In 2003 the FDA introduced the PAT initiative to “encourage the voluntary development and implementation of innovative pharmaceutical manufacturing and quality assurance.” PAT is comprised of four components: data analysis, process analytical tools, process monitoring, and continuous feedback. The quality-by-design aspect of PAT should reduce cycle time thus reducing the wastes of waiting and excess inventory already identified by lean manufacturing.
BioLumix Can Help Meet Industry Needs
Standard microbiological methods require up to seven days to complete. At every point where microbial testing is carried out (raw materials, work-in-progress, or finished products) batches may be held in quarantine before they are pronounced ready to move to the next product stage. Waiting for microbial results can tie up working capital and often results in storage expenses and delays in supplying products to the market. Essentially, inventory stays on the floor instead of going out the door to the customer and/or patient population.
The BioLumix Instrument is an example of a new generation Rapid Microbiological Method (RMM). The BioLumix System is based upon detection of changes in color or fluorescence due to microbial metabolism in liquid medium within a novel two-zone test vial. An optical sensor monitors these changes within the vial’s reading zone, which is physically separated from the incubation zone. This two-zone approach prevents masking of the optical pathway by product or microbial turbidity and, therefore, eliminates product interference.
The BioLumix System can be used to perform testing for total aerobic count, yeast and molds, and Gram-negative bile-tolerant bacteria as described in USP <61> (USP, 2009a). The system can also detect objectionable organisms such as Staphylococcus aureus, Pseudomonas aeruginosa, Escherichia coli, and Salmonella according to USP <62> (USP, 2009b).
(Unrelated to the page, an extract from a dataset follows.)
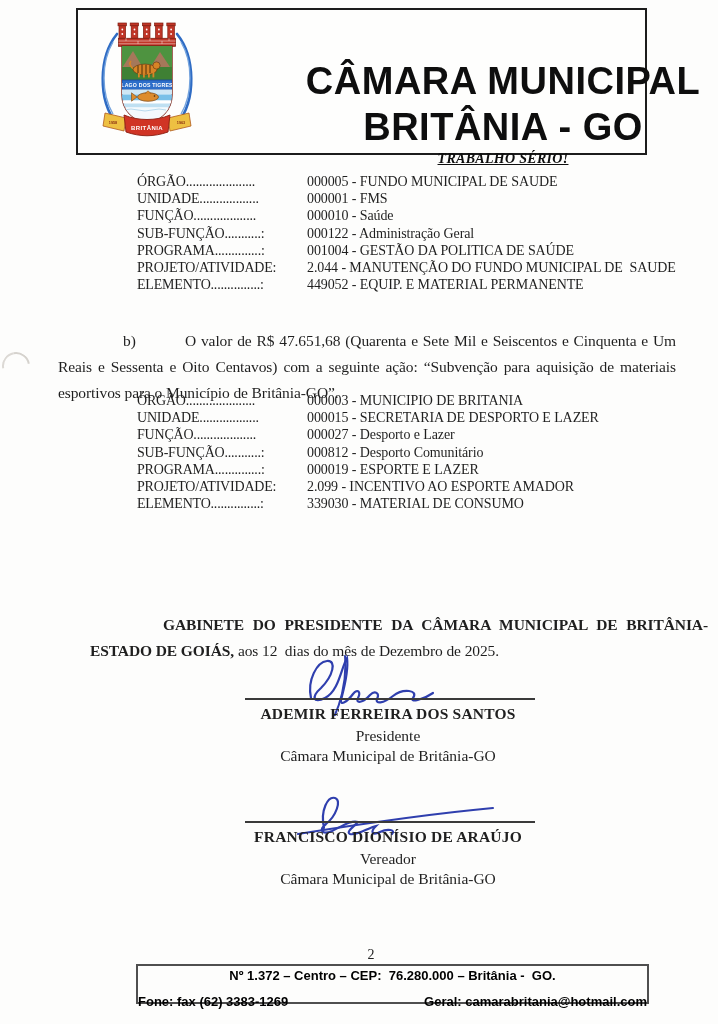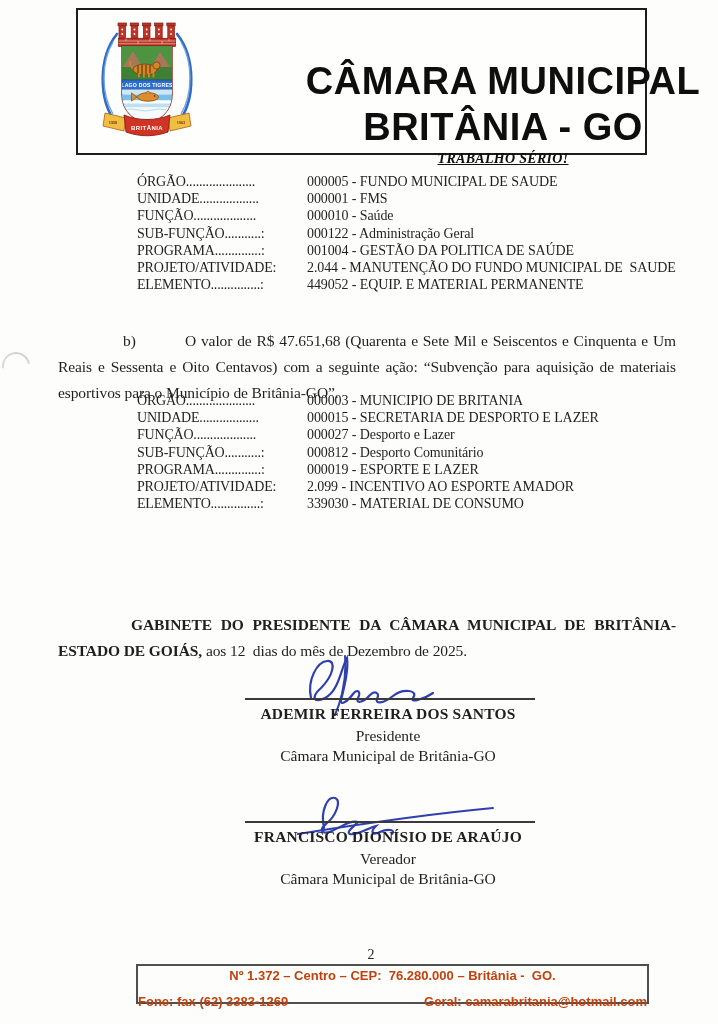"GABINETE DO PRESIDENTE DA CÂMARA" .para-gab { margin-left: none -> 32px }
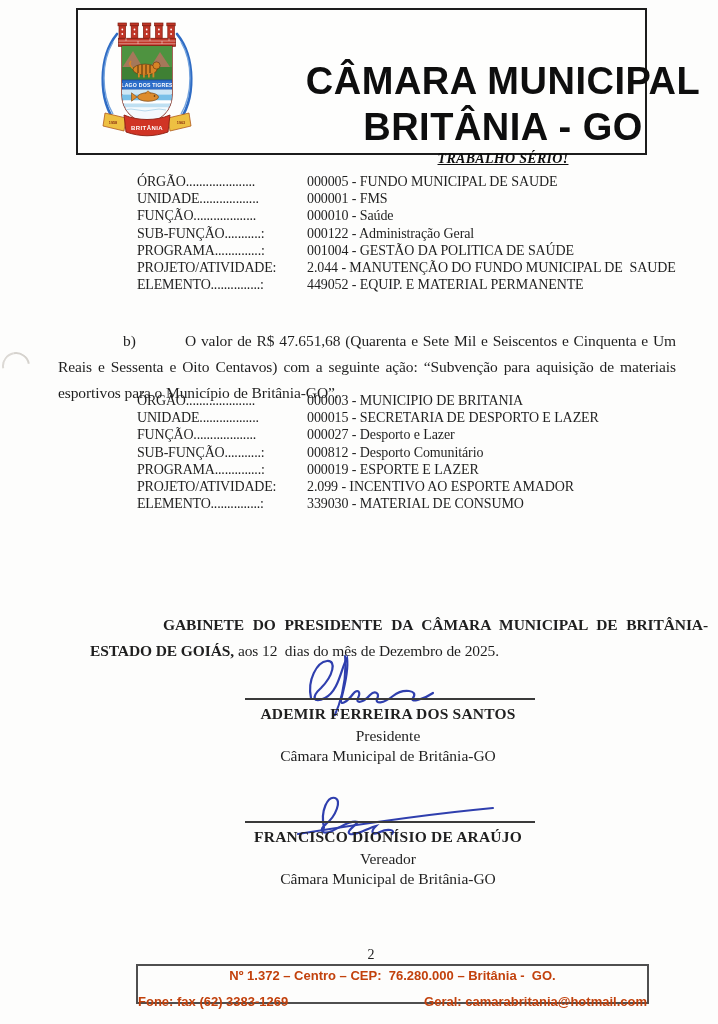"Nº 1.372 – Centro –" .footer-box { color: #c2410c -> #000000 }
Each of these assays can be simultaneously performed using the same instrumentation. The sensitivity of the BioLumix System is a single viable cell per sample vial; when a single cell replicates to a specific detection threshold level, a positive response is recorded (detection time (DT)). The threshold level is ~100,000 cells/mL for bacteria and ~10,000 cells/mL for both yeast and molds. BioLumix uses the dilute-to-spec protocol, which requires diluting the sample to product release specifications or in-process action levels. If growth is detected, the sample fails; if there is no detection, the sample passes (i.e., the counts are below the specification limit).
Summary of Data from the Chapter
- Side by side growth comparison to USP<61> was shown for Total Aerobic Counts, Yeast & Molds, and for Gram Negative Bile-Tolerant organisms.
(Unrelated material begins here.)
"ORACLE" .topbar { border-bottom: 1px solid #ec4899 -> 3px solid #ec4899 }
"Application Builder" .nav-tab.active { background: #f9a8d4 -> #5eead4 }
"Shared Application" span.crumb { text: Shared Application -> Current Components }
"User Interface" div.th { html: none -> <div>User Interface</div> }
- Specificity using Inclusivity and Exclusivity testing was demonstrated for the BioLumix system.
- The Limit of Detection was demonstrated using target organisms.
- Robustness of the system was demonstrated using the following parameters: effect of instrument temperature, effect of sample size, and effect of media volume in BioLumix vials.
- Ruggedness of the system was demonstrated using the following parameters: effect of the analyst, effect of reagent lots, and effect of different instruments.
- United States Pharmacopeia (USP) (2009a), Chapter <61>, Microbiological Examination of Nonsterile Products: Microbial Enumeration Tests, The National Formulary, Rockville, MD, The United States Pharmaceopeial Convention.
- United States Pharmacopeia (USP) (2009b), Chapter <62>, Microbiological Examination of Nonsterile Products: Tests for Specified Microorganisms, The national Formulary, Rockville, MD, The United States Pharmaceopeial Convention.